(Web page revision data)

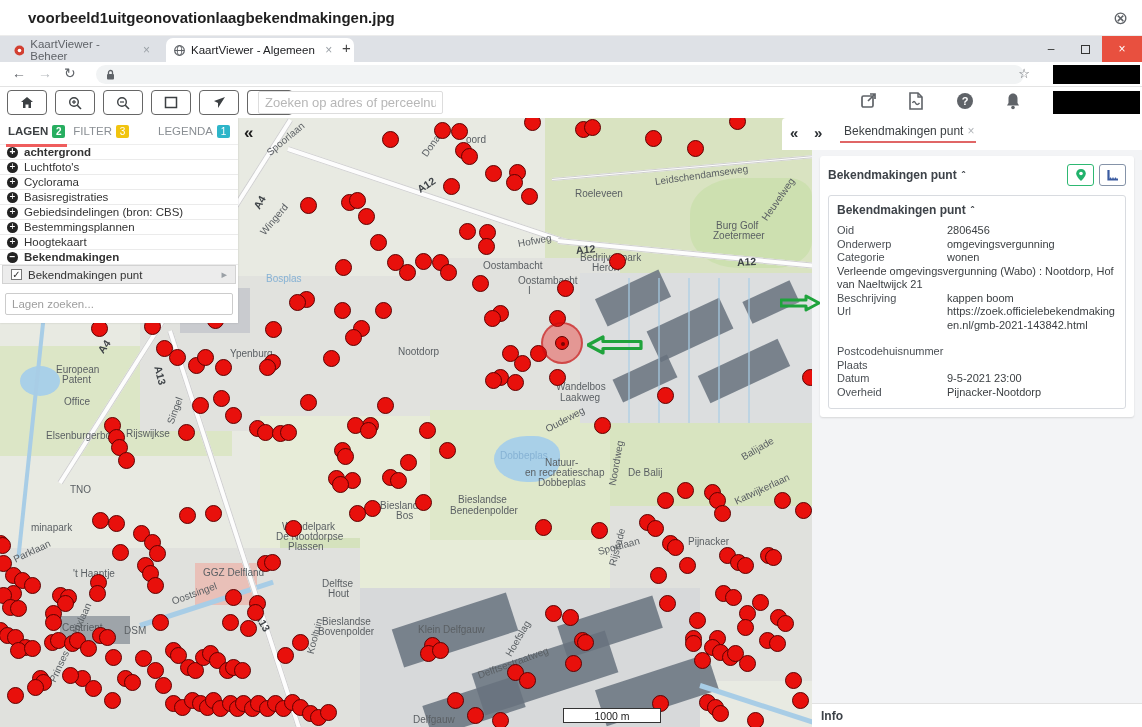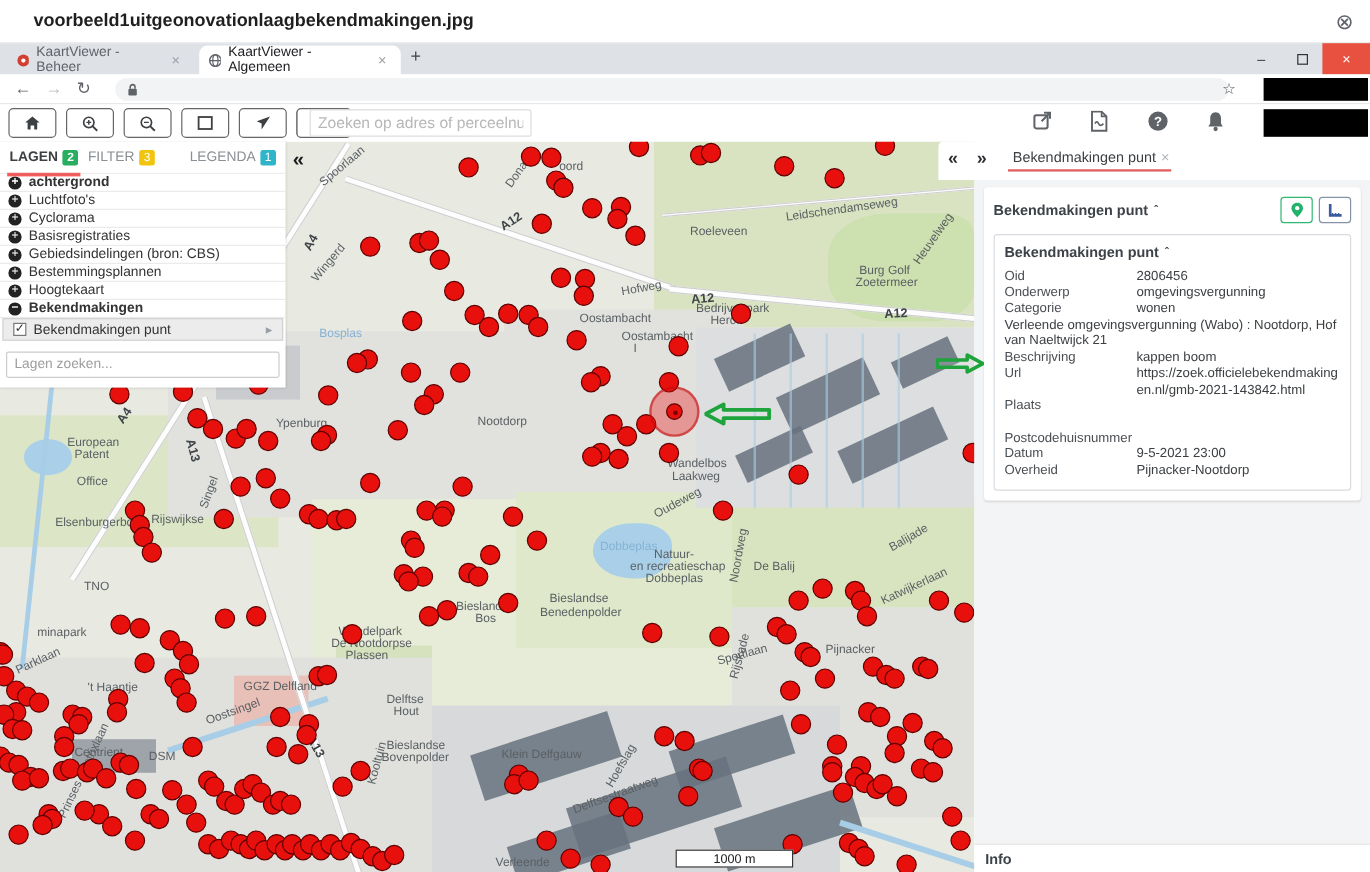--- a/index.html
+++ b/index.html
@@ -116,7 +116,7 @@
       <span>KaartViewer - Beheer</span>
       <span class="tx">×</span>
     </div>
-    <div class="btab active" style="left:166px;width:168px;">
+    <div class="btab active" style="left:166px;width:188px;">
       <svg width="11" height="11">
           <circle cx="5.5" cy="5.5" r="4.8" fill="none" stroke="#5f6368" stroke-width="1.2"></circle>
           <line x1="0.7" y1="5.5" x2="10.3" y2="5.5" stroke="#5f6368" stroke-width="1"></line>

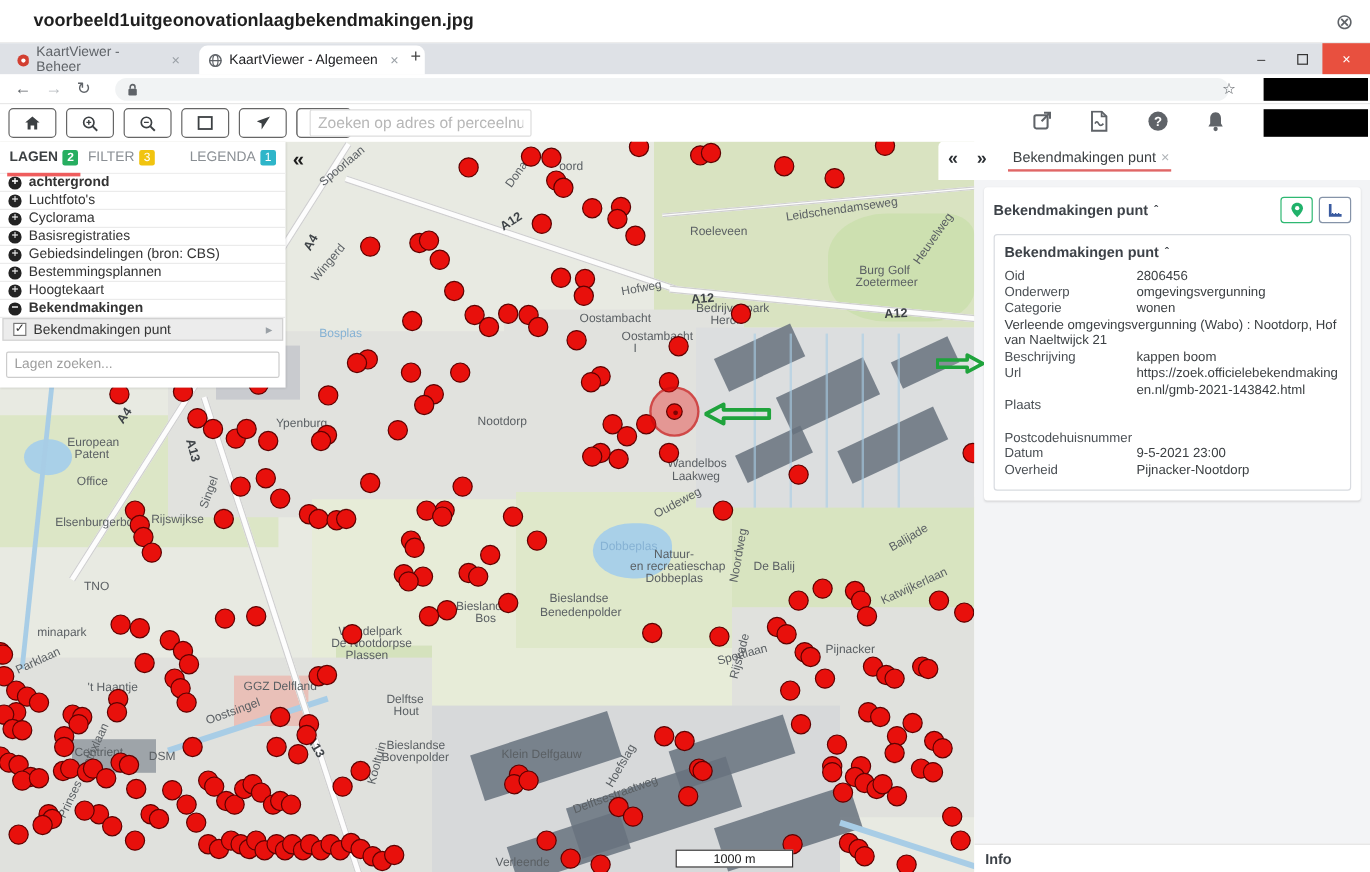--- a/index.html
+++ b/index.html
@@ -734,12 +734,12 @@
                 <span class="fl">Url</span>
                 <span class="fv">https://zoek.officielebekendmakingen.nl/gmb-2021-143842.html</span>
               </div>
-              <div class="frow">
-                <span class="fl">Plaats</span>
-                <span class="fv"></span>
-              </div>
               <div class="frow gap">
                 <span class="fl">Postcodehuisnummer</span>
+                <span class="fv"></span>
+              </div>
+              <div class="frow">
+                <span class="fl">Plaats</span>
                 <span class="fv"></span>
               </div>
               <div class="frow">

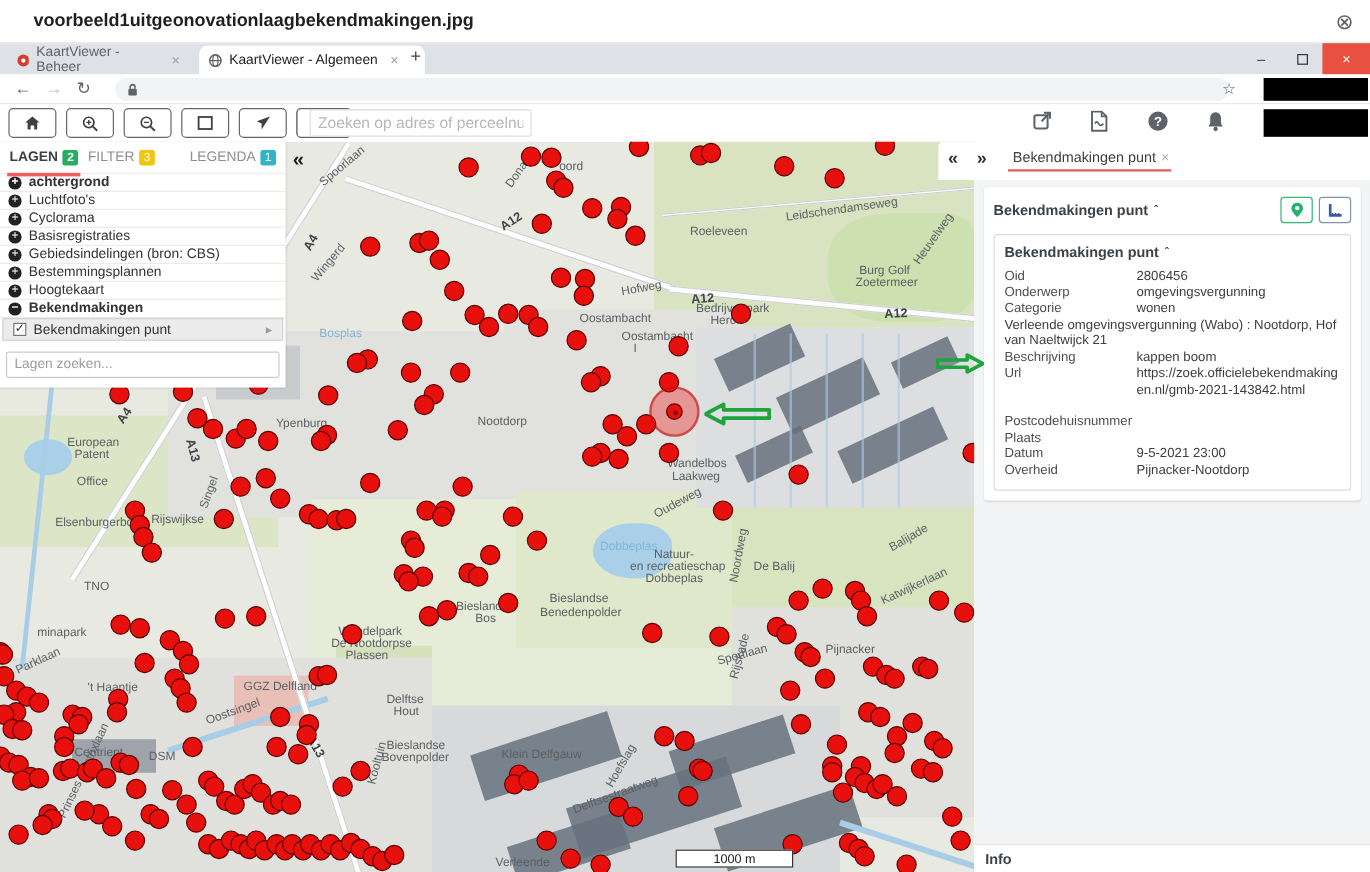--- a/index.html
+++ b/index.html
@@ -345,7 +345,7 @@
           <span class="maplabel" style="left: 508px; top: 532px; transform: rotate(-60deg);">Hoefslag</span>
           <span class="maplabel" style="left: 310px; top: 530px; transform: rotate(-75deg);">Kooltuin</span>
           <span class="maplabel" style="left: 478px; top: 552px; transform: rotate(-20deg);">Delftsestraatweg</span>
-          <span class="maplabel" style="left: 413px; top: 596px;">Verleende</span>
+          <span class="maplabel" style="left: 413px; top: 596px;">Delfgauw</span>
         </div>
 
       <div id="dots-layer">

**Task requirements**
Check each line of the records above for the string "frow", and report every line that has it.

**Solution to the problem**
-              <div class="frow">
               <div class="frow gap">
+              <div class="frow">
               <div class="frow">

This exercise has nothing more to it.